*What the exercise asks*.
Beginning with the line that contains "filter: mean_millennial_recognition <= 0.501", output each line below exactly through the last one, both included, and nothing else.

*Data for processing*.
= Beginning of Section =
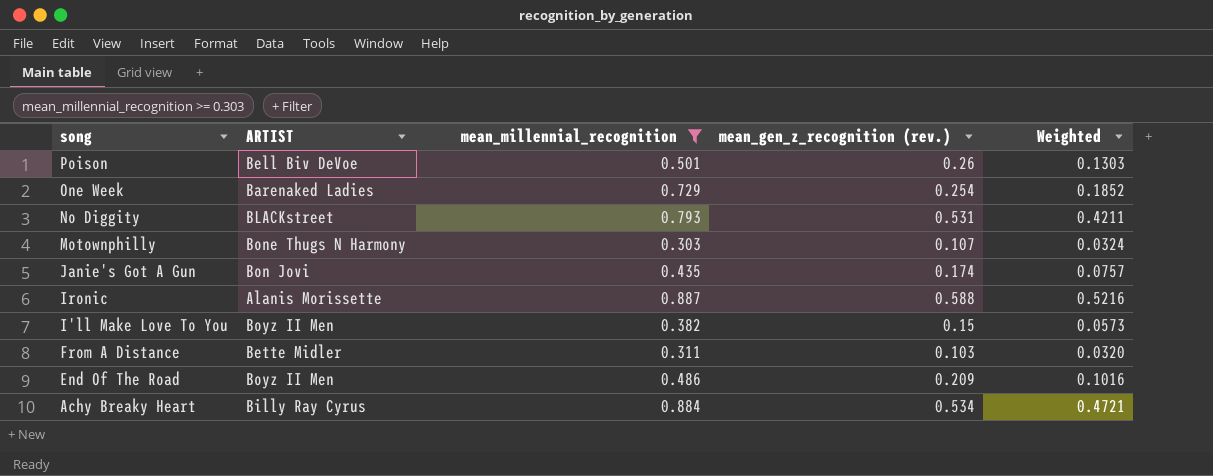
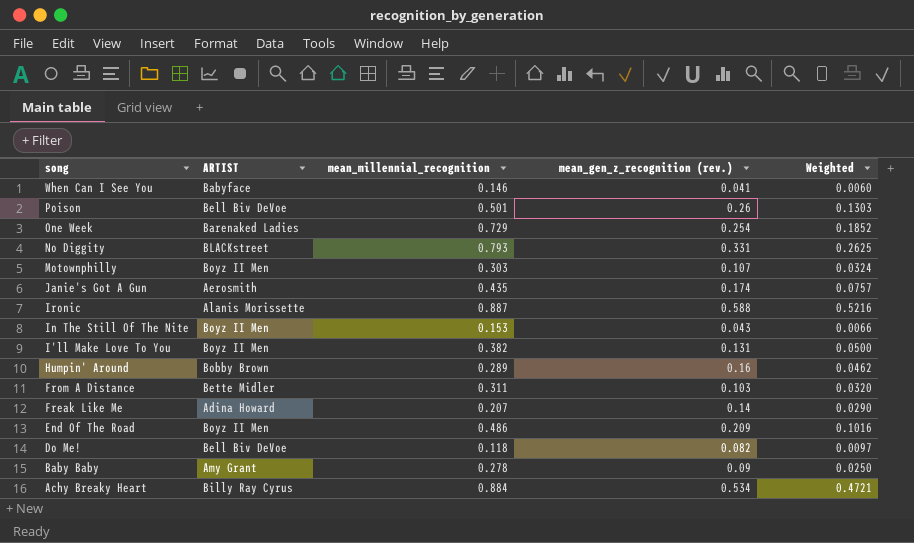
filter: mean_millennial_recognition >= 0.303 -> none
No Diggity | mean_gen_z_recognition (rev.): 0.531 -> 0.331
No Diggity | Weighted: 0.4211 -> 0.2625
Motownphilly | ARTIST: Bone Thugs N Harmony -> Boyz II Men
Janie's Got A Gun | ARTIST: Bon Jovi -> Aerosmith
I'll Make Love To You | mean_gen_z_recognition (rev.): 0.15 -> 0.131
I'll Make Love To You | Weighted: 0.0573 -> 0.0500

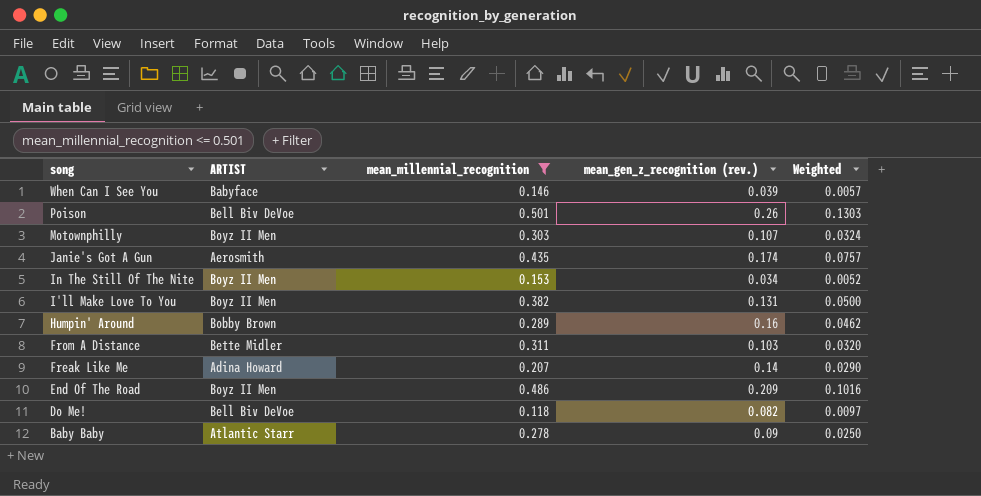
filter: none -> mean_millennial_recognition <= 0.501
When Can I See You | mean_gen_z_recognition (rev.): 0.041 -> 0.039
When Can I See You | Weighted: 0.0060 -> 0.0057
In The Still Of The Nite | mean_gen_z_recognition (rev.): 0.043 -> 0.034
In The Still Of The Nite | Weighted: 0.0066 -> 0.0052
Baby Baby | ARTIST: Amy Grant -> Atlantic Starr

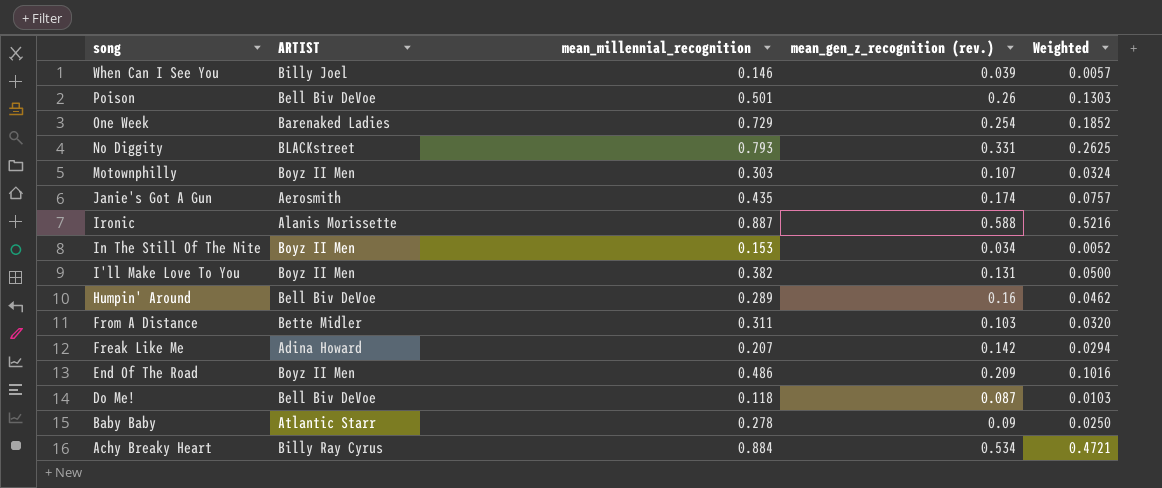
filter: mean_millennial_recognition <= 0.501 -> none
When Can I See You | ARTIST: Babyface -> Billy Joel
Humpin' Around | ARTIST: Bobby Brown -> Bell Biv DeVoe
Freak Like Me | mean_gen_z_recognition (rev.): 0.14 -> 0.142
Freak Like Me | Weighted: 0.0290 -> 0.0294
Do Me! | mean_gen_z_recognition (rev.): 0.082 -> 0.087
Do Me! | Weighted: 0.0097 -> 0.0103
= End of Section =
*Exercise response*.
filter: mean_millennial_recognition <= 0.501 -> none
When Can I See You | ARTIST: Babyface -> Billy Joel
Humpin' Around | ARTIST: Bobby Brown -> Bell Biv DeVoe
Freak Like Me | mean_gen_z_recognition (rev.): 0.14 -> 0.142
Freak Like Me | Weighted: 0.0290 -> 0.0294
Do Me! | mean_gen_z_recognition (rev.): 0.082 -> 0.087
Do Me! | Weighted: 0.0097 -> 0.0103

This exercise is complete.